Тут только Фило и Мате замечают, что Парижа под ними уже нет. Вместо того где-то далеко внизу, весь в зловещих багровых отблесках, медленно вращается земной шар. Он совсем маленький, не больше школьного глобуса, и все-таки друзья отчетливо видят и слышат все, что на нем происходит. Со всех сторон обтекают его драконьи мускулы многочисленных, ощетиненных копьями армий. Ветер полощет знамена и перья. Блистает на солнце боевое снаряжение. Там и тут, будто лопающиеся коробочки хлопка, расцветают белые облачка дыма, и гулкое эхо удваивает грозные раскаты пушечного грома. Толпы вооруженных всадников сталкиваются, опрокидывают друг друга, и воздух оглашается металлическим лязгом клинков, стонами поверженных и тоскливым ржанием гибнущих лошадей.
— Что это? — с тяжелым чувством спрашивает Мате.
— Война, мсье. Война, которую несколько позже назовут Тридцатилетней.
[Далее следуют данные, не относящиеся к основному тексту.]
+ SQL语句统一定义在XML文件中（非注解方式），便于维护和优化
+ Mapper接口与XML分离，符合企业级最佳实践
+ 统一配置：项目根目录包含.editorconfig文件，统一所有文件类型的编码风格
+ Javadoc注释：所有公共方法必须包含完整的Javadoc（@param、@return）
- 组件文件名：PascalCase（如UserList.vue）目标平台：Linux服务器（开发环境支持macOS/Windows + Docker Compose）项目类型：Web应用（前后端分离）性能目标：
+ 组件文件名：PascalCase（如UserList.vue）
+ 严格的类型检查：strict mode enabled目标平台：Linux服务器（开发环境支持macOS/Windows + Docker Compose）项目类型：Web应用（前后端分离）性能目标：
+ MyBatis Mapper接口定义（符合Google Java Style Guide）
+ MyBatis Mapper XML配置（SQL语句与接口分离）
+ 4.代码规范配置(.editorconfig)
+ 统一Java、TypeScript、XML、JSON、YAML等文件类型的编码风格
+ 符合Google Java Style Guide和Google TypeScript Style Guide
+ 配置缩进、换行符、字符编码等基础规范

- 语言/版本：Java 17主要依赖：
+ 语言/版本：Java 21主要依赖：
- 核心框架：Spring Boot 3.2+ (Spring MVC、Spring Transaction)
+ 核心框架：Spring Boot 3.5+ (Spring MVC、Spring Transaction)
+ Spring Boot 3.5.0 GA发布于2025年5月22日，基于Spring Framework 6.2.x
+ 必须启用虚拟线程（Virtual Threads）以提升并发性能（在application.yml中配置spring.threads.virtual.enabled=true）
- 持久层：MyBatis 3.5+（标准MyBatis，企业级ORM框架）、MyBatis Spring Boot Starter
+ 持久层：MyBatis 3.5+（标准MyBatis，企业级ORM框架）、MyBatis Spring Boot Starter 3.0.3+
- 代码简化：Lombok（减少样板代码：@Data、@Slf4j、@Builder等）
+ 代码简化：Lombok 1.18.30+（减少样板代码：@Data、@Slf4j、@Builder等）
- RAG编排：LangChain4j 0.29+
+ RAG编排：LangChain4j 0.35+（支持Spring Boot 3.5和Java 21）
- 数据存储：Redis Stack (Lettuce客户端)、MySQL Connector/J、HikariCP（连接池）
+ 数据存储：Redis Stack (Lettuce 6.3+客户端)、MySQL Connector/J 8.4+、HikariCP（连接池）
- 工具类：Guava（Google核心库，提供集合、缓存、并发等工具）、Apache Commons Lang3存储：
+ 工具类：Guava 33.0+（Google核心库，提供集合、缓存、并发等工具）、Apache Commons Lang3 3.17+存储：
Она началась в 1618 году и постепенно охватит чуть ли не все государства Европы.
— Как же, как же, — сейчас же встревает Фило (он порядком намолчался во время беседы о теории вероятностей и жаждет теперь наверстать упущенное), — Тридцатилетняя война продолжила серию религиозных войн, которые бушевали еще в шестнадцатом веке.
Асмодей корчит недовольную мину. Раз уж мсье так образован, значит, наверняка знает, что нередко подобные войны принимают характер гражданских…
— Ну разумеется, — тараторит Фило. — Во Франции это междоусобная война между гугенотами и католиками, вершиной которой стала печально знаменитая резня 1572 года.
— Варфоломеевская ночь, — сейчас же вспоминает Мате, у которого, как известно, особая память на числа. — Страшное событие! Страшное и бессмысленное. Резать друг друга только потому, что католики понимают учение Христа так-то, а лютеране[44] — так-то… Какая дикость!